Have you ever faced your fears like Will wants to do?

Book info: Will & Whit / story and art by Laura Lee Gulledge. Amulet Books, 2013.  [author site]  [publisher site]  [book trailer] Review copy and cover image courtesy of the publisher.

My book talk: As a hurricane approaches, Will confronts her new fear of the dark as she finds ways to move forward with her life through friends old and new.

Just a few more weeks of summer before their junior year of high school, so Wilhemina and her pals float along the river on air mattresses, check out the kids across town planning an arts carnival, and hope that Hurricane Whitney won’t really get this far inland. Will makes lamps from interesting found materials, Autumn loves creating puppets, Noel is the best cook ever.

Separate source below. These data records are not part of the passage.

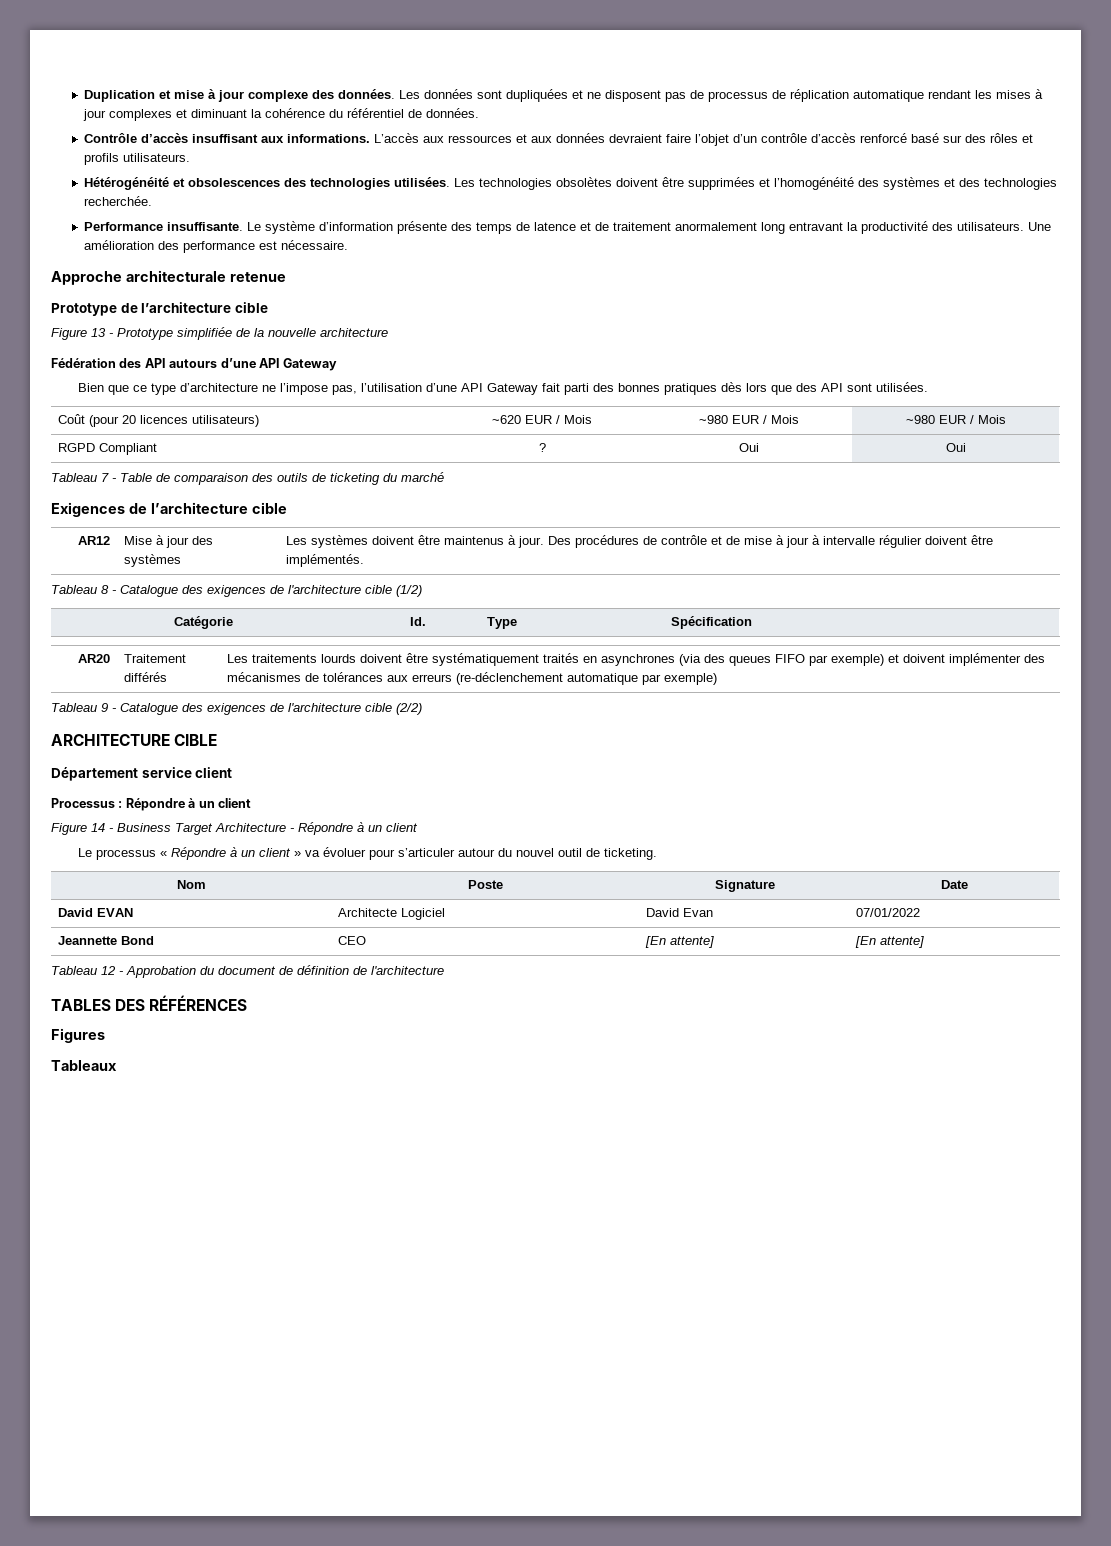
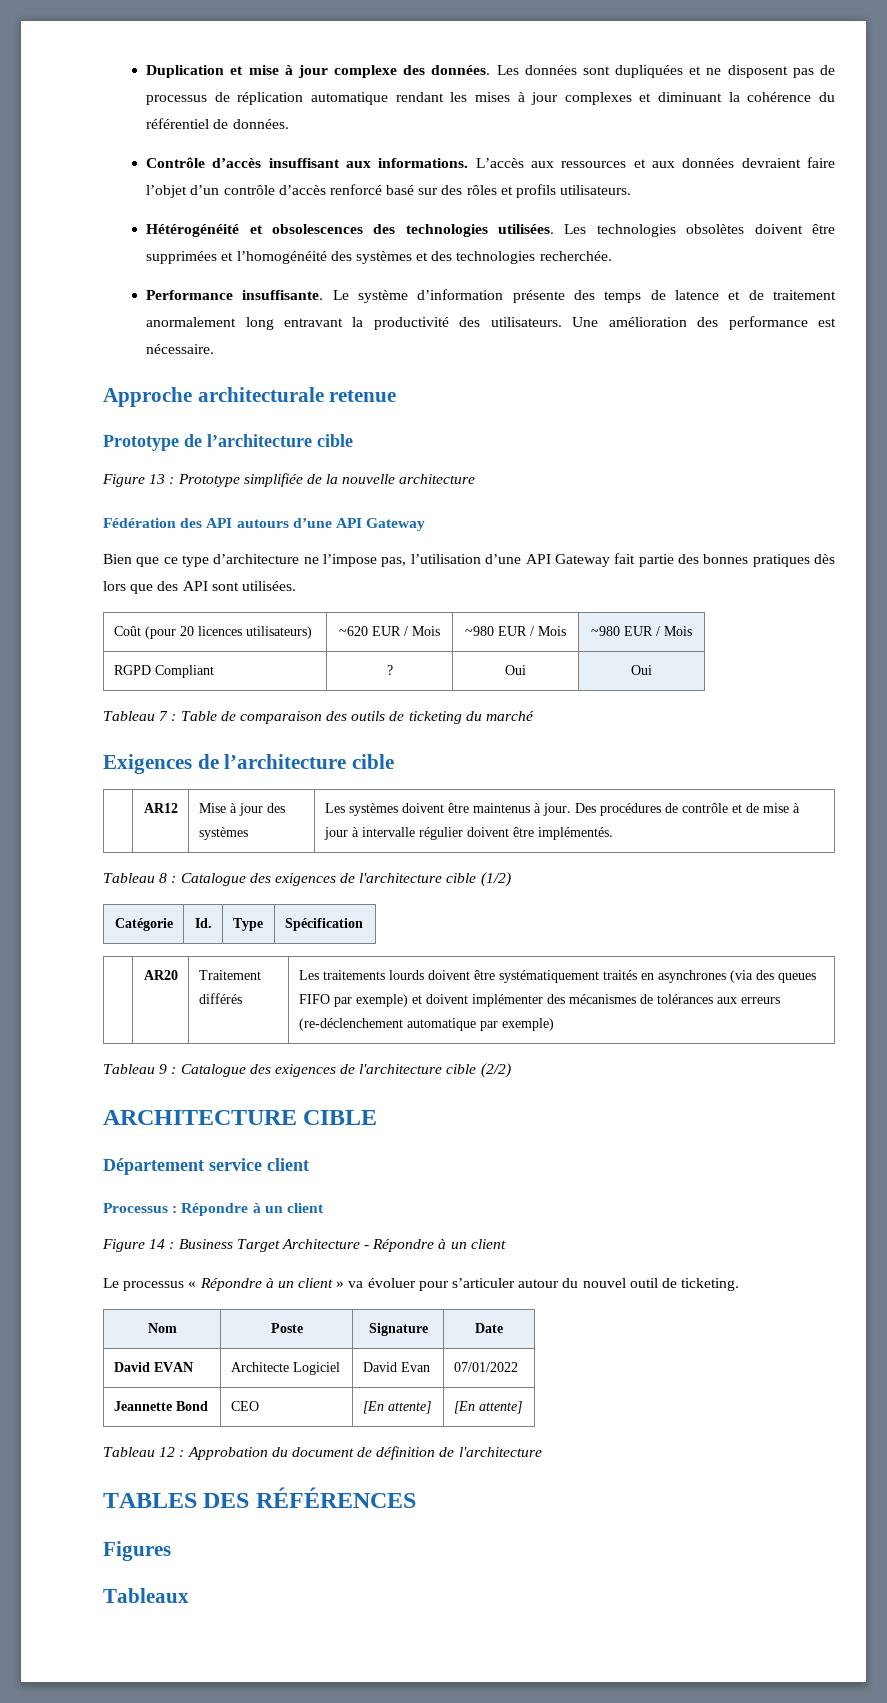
- Figure 13 - Prototype simplifiée de la nouvelle architecture
+ Figure 13 : Prototype simplifiée de la nouvelle architecture
- Bien que ce type d’architecture ne l’impose pas, l’utilisation d’une API Gateway fait parti des bonnes pratiques dès lors que des API sont utilisées.
+ Bien que ce type d’architecture ne l’impose pas, l’utilisation d’une API Gateway fait partie des bonnes pratiques dès lors que des API sont utilisées.
- Tableau 7 - Table de comparaison des outils de ticketing du marché
+ Tableau 7 : Table de comparaison des outils de ticketing du marché
- Tableau 8 - Catalogue des exigences de l'architecture cible (1/2)
+ Tableau 8 : Catalogue des exigences de l'architecture cible (1/2)
- Tableau 9 - Catalogue des exigences de l'architecture cible (2/2)
+ Tableau 9 : Catalogue des exigences de l'architecture cible (2/2)
- Figure 14 - Business Target Architecture - Répondre à un client
+ Figure 14 : Business Target Architecture - Répondre à un client
- Tableau 12 - Approbation du document de définition de l'architecture
+ Tableau 12 : Approbation du document de définition de l'architecture

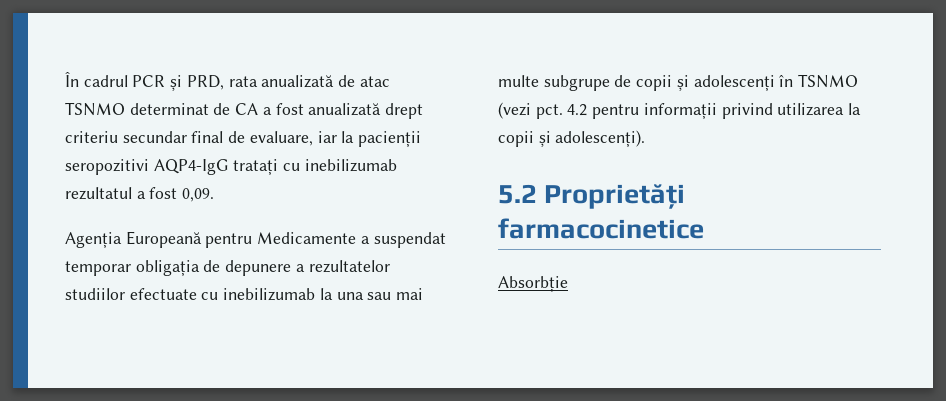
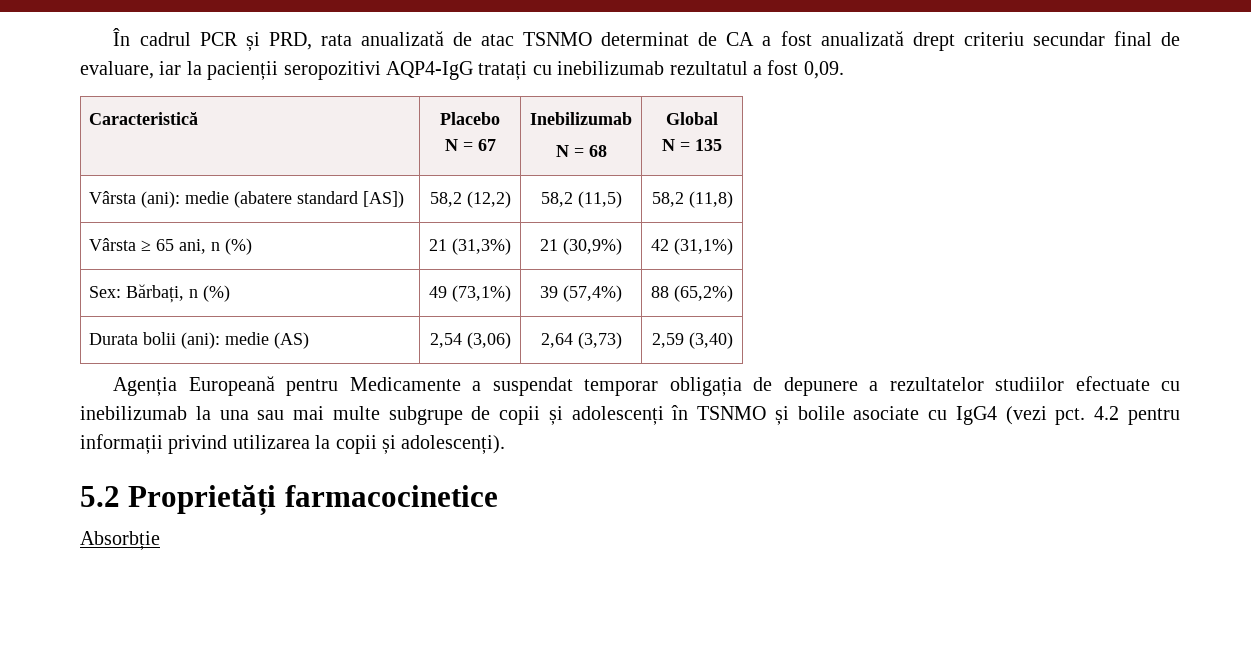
+ Caracteristică | Placebo
+ N = 67 | Inebilizumab
+ N = 68 | Global
+ N = 135
+ Vârsta (ani): medie (abatere standard [AS]) | 58,2 (12,2) | 58,2 (11,5) | 58,2 (11,8)
+ Vârsta ≥ 65 ani, n (%) | 21 (31,3%) | 21 (30,9%) | 42 (31,1%)
+ Sex: Bărbați, n (%) | 49 (73,1%) | 39 (57,4%) | 88 (65,2%)
+ Durata bolii (ani): medie (AS) | 2,54 (3,06) | 2,64 (3,73) | 2,59 (3,40)
- Agenția Europeană pentru Medicamente a suspendat temporar obligația de depunere a rezultatelor studiilor efectuate cu inebilizumab la una sau mai multe subgrupe de copii și adolescenți în TSNMO (vezi pct.
+ Agenția Europeană pentru Medicamente a suspendat temporar obligația de depunere a rezultatelor studiilor efectuate cu inebilizumab la una sau mai multe subgrupe de copii și adolescenți în TSNMO și bolile asociate cu IgG4 (vezi pct.

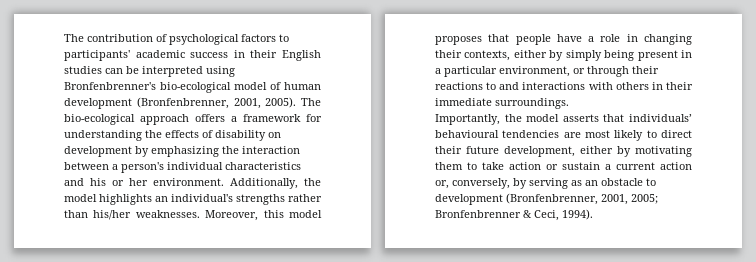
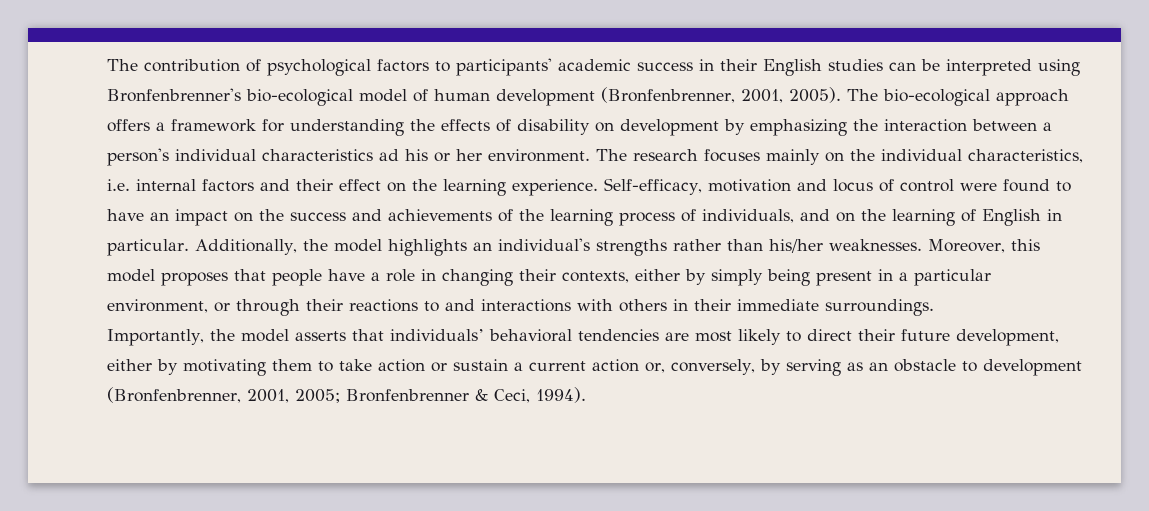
- The bio-ecological approach offers a framework for understanding the effects of disability on development by emphasizing the interaction between a person's individual characteristics and his or her environment.
+ The bio-ecological approach offers a framework for understanding the effects of disability on development by emphasizing the interaction between a person's individual characteristics ad his or her environment.
+ The research focuses mainly on the individual characteristics, i.e. internal factors and their effect on the learning experience. Self-efficacy, motivation and locus of control were found to have an impact on the success and achievements of the learning process of individuals, and on the learning of English in particular.
- Importantly, the model asserts that individuals’ behavioural tendencies are most likely to direct their future development, either by motivating them to take action or sustain a current action or, conversely, by serving as an obstacle to development (Bronfenbrenner, 2001, 2005; Bronfenbrenner & Ceci, 1994).
+ Importantly, the model asserts that individuals’ behavioral tendencies are most likely to direct their future development, either by motivating them to take action or sustain a current action or, conversely, by serving as an obstacle to development (Bronfenbrenner, 2001, 2005; Bronfenbrenner & Ceci, 1994).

The late-season storm does hit their Virginia hometown, knocking out the power for days. She and her aunt are fine in the family antique store, but now Will has even more dark places to avoid as she tries to not-think about what happened to her a year ago.

Ava and Blake have worked on their arts carnival all summer – now the continuing blackout may prevent them from actually having the show.

Can Will, Autumn, and Noel help the show go on?
Is there some special chemistry brewing between the two groups of friends?
When will she face what happened last summer?

Laura Lee Gulledge’s black-and-white art is filled with heart and hope and light, despite the personal darkness that Will must face in this graphic novel of friendship and growth.  (One of 6,000 books recommended on www.abookandahug.com)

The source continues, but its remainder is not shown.